Dilşêr yoldaşımız sömürgeci düşmana ilk kurşunun sıkıldığı ve silahlı mücadelemizin başlatıldığı Sêrt’in Eruh ilçesinin Torık köyünde dünyaya gelmiştir. Çırav dağının yamacında, gerilla mücadelesiyle iç içe, yurtsever bir ailede Büyük Komutanımız Agit (Mahsum Korkmaz)’in kahramanlık hikayeleriyle büyümüş, Botan halkının derin yurtseverlik kültürüyle yetişmiştir. Botan dağlarındaki gerilla mücadelesini durduramayan, yurtsever Botan halkını yolundan döndüremeyen sömürgeci soykırımcı Türk devleti Dilşêr yoldaşımızın dünyaya geldiği Torık köyünü koruculuğa zorlamış, büyük bir baskı ve zulüm uygulayarak 1994 yılında boşaltmıştır. Yurtseverlik çizgisinden asla taviz vermeyen ve düşmana boyun eğmeyen Dilşêr yoldaşımızın değerli ailesi bu yüzden Türkiye metropollerine göç etmek zorunda kalmıştır. Kürdistan Özgürlük Mücadelesi’nin kızgın savaş ortamında gerilla ile iç içe büyüyen, sömürgeci düşmanın Kürt halkına reva gördüğü soykırım siyasetine ve zulmüne bizzat tanıklık eden Dilşêr yoldaşımız 1997 yılında genç yaşta gerilla saflarına katılmıştır.

Amanoslar’da gerilla saflarına katılarak devrim mücadelesine başlayan Dilşêr yoldaşımız dağlı bir Kürt olarak erkenden dağlarla bütünleşmiş, yetkin bir gerilla olmuştur. 1999’daki geri çekilme sürecinde Medya Savunma Alanları’na ulaşmak isterken Suriye devleti tarafından esir alınmış, yaklaşık 3 yıl boyunca tutuklu kalmıştır. 2002 yılında Suriye devletinin zindanından çıkar çıkmaz tekrardan Kürdistan dağlarıyla buluşmuştur. Medya Savunma Alanları’nda bir yıl kaldıktan sonra 2003 yılında Gabar’a geçmiştir. Hareketimizin başlattığı 1 Haziran 2004 hamlesi temelinde Gabar’da önemli bir rol oynayan Dilşêr yoldaşımız 2005 yılında Zap’a geçmiş, Medya Savunma Alanları’nda bir süre kaldıktan sonra 2007 yılında yeniden Botan Sahası’na geçmiştir.

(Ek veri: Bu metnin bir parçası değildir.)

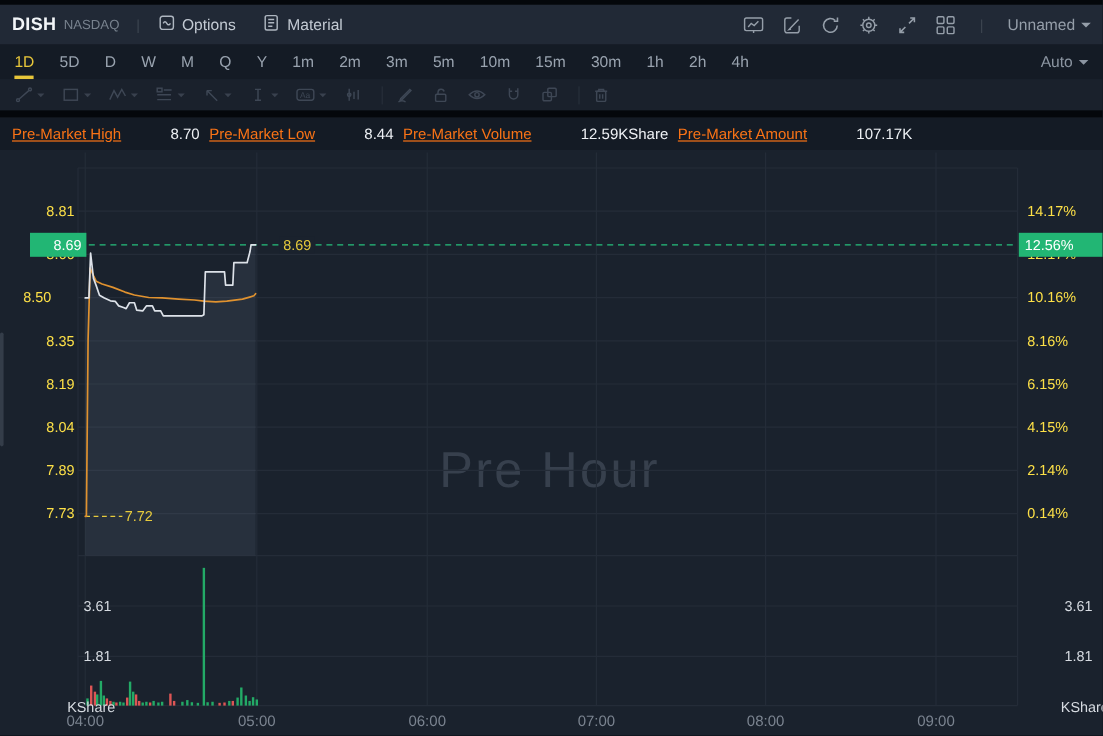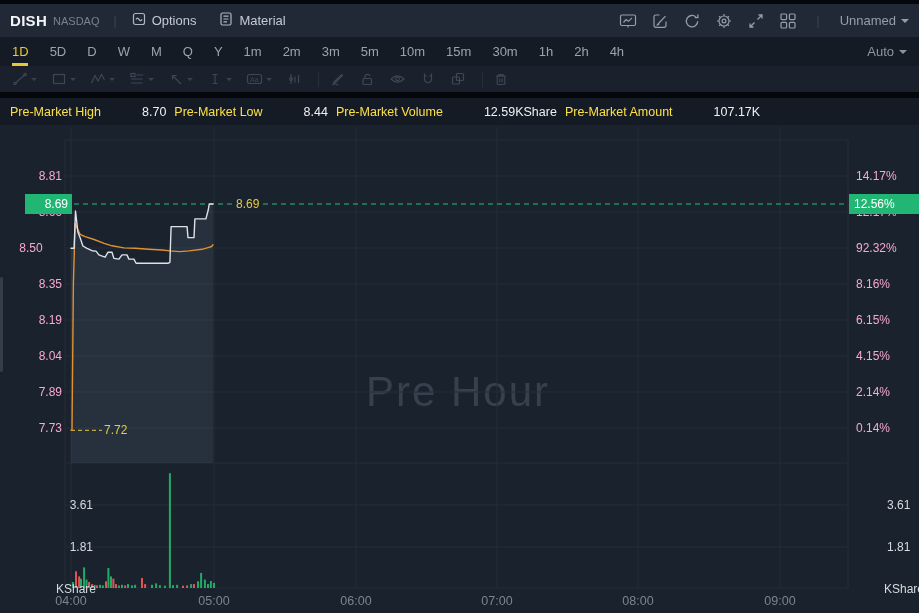--- a/index.html
+++ b/index.html
@@ -40,30 +40,30 @@
   .tool { display:flex; align-items:center; gap:3px; margin-right:14px; cursor:pointer; }
   .tool svg { stroke:#3e4755; }
   .tool .tcaret { width:0; height:0; border-left:3.5px solid transparent; border-right:3.5px solid transparent;
            border-top:3.5px solid #39414e; }
   .tool-sep { width:1px; height:15px; background:#272f3a; margin:0 10px 0 2px; }
 
   .blk-sep { position:absolute; left:0; top:92px; width:919px; height:6px; background:#04070b; }
 
   .info-bar { position:absolute; left:0; top:98px; width:919px; height:27px; background:#141b25;
               display:flex; align-items:center; padding:0 10px; font-size:12.5px; }
-  .info-label { color:#fde047; margin-right:5px; }
+  .info-label { color:#f97316; margin-right:5px;text-decoration:underline; }
   .info-value { color:#eef1f5; margin-right:8px;margin-left:36px; }
 
   
   .chart { position:absolute; left:0; top:125px; width:919px; height:488px; background:#1a222d; }
   .chart svg.plot { position:absolute; left:0; top:0; }
   .watermark { position:absolute; left:458px; top:267px; transform:translate(-50%,-50%);
                font-size:42px; color:#37404d; letter-spacing:2px; white-space:nowrap; }
   .axis-lab { position:absolute; font-size:12px; transform:translateY(-50%); white-space:nowrap; }
-  .axis-green { color:#f9a8d4; }
+  .axis-green { color:#fde047; }
   .axis-white { color:#d6dbe1;margin-left:31px; }
   .x-lab { position:absolute; font-size:12.5px; color:#7b8490; transform:translate(-50%,-50%); top:476px; }
   .badge { position:absolute; top:69px; height:20px; background:#22b674; color:#ffffff; font-size:12px;
            display:flex; align-items:center; }
   .badge-left { left:25px; width:47px; justify-content:flex-end; padding-right:4px; }
   .badge-right { left:849px; width:70px; justify-content:flex-start; padding-left:5px; }
   .float-tag { position:absolute; font-size:12px; color:#e7cb3d; transform:translateY(-50%);
                background:#1a222d; padding:0 3px; }
   .edge-handle { position:absolute; left:0; top:152px; width:3px; height:95px; background:#343d49; border-radius:2px; }
 </style>
@@ -357,21 +357,21 @@
         <div class="axis-lab axis-green" style="left: 0px; width: 62px; top: 51px; text-align: right;">8.81</div>
         <div class="axis-lab axis-green" style="left: 0px; width: 62px; top: 87px; text-align: right;">8.66</div>
         <div class="axis-lab axis-green" style="left: 0px; width: 62px; top: 123px; text-align: center;">8.50</div>
         <div class="axis-lab axis-green" style="left: 0px; width: 62px; top: 159px; text-align: right;">8.35</div>
         <div class="axis-lab axis-green" style="left: 0px; width: 62px; top: 195px; text-align: right;">8.19</div>
         <div class="axis-lab axis-green" style="left: 0px; width: 62px; top: 231px; text-align: right;">8.04</div>
         <div class="axis-lab axis-green" style="left: 0px; width: 62px; top: 267px; text-align: right;">7.89</div>
         <div class="axis-lab axis-green" style="left: 0px; width: 62px; top: 303px; text-align: right;">7.73</div>
         <div class="axis-lab axis-green" style="left: 856px; top: 51px;">14.17%</div>
         <div class="axis-lab axis-green" style="left: 856px; top: 87px;">12.17%</div>
-        <div class="axis-lab axis-green" style="left: 856px; top: 123px;">92.32%</div>
+        <div class="axis-lab axis-green" style="left: 856px; top: 123px;">10.16%</div>
         <div class="axis-lab axis-green" style="left: 856px; top: 159px;">8.16%</div>
         <div class="axis-lab axis-green" style="left: 856px; top: 195px; text-align: right;">6.15%</div>
         <div class="axis-lab axis-green" style="left: 856px; top: 231px;">4.15%</div>
         <div class="axis-lab axis-green" style="left: 856px; top: 267px;">2.14%</div>
         <div class="axis-lab axis-green" style="left: 856px; top: 303px;">0.14%</div>
         <div class="axis-lab axis-white" style="left: 0px; width: 62px; top: 380px; text-align: right;">3.61</div>
         <div class="axis-lab axis-white" style="left: 856px; top: 380px;">3.61</div>
         <div class="axis-lab axis-white" style="left: 0px; width: 62px; top: 422px; text-align: right;">1.81</div>
         <div class="axis-lab axis-white" style="left: 856px; top: 422px;">1.81</div>
         <div class="axis-lab axis-white" style="left: 0px; width: 65px; top: 464px; text-align: right;">KShare</div>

Çetin pratiği, zorlu koşulları ve imkansızlıklarıyla bilinen Gabar’ın birçok bölgesinde ve Besta’da büyük bir azimle mücadele etmiştir. Botan’da gerçekleştirilen birçok eyleme öncülük etmiş, düşman operasyonlarına darbeler vurmuş, pusulardan ustalıkla kurtulmuş, iki kez ağır yaralanmış ama hiçbir zaman pes etmeyerek her zaman düşmanın yüreğine korku salmıştır. Botan’da, Komutan Agit’lerin izinde yetkin bir gerilla komutanı olmuştur. Gerilla komutanlığında ve devrimci halk savaşı pratiğinde edindiği engin tecrübeleri partimizin ideolojik eğitimleriyle daha üst bir seviyeye çıkarmak ve yoldaşlarıyla paylaşmak için 2012 yılında Medya Savunma Alanları’na geçmiştir. Kürdistan Özgürlük Gerillası’na çok yoğun katılımların olduğu 2013 – 2014 yılında yeni savaşçıları eğitme ve gerilla pratiğine hazırlama çalışmasında büyük emekler vermiş, koordinasyon ve komutanlığını yapmıştır.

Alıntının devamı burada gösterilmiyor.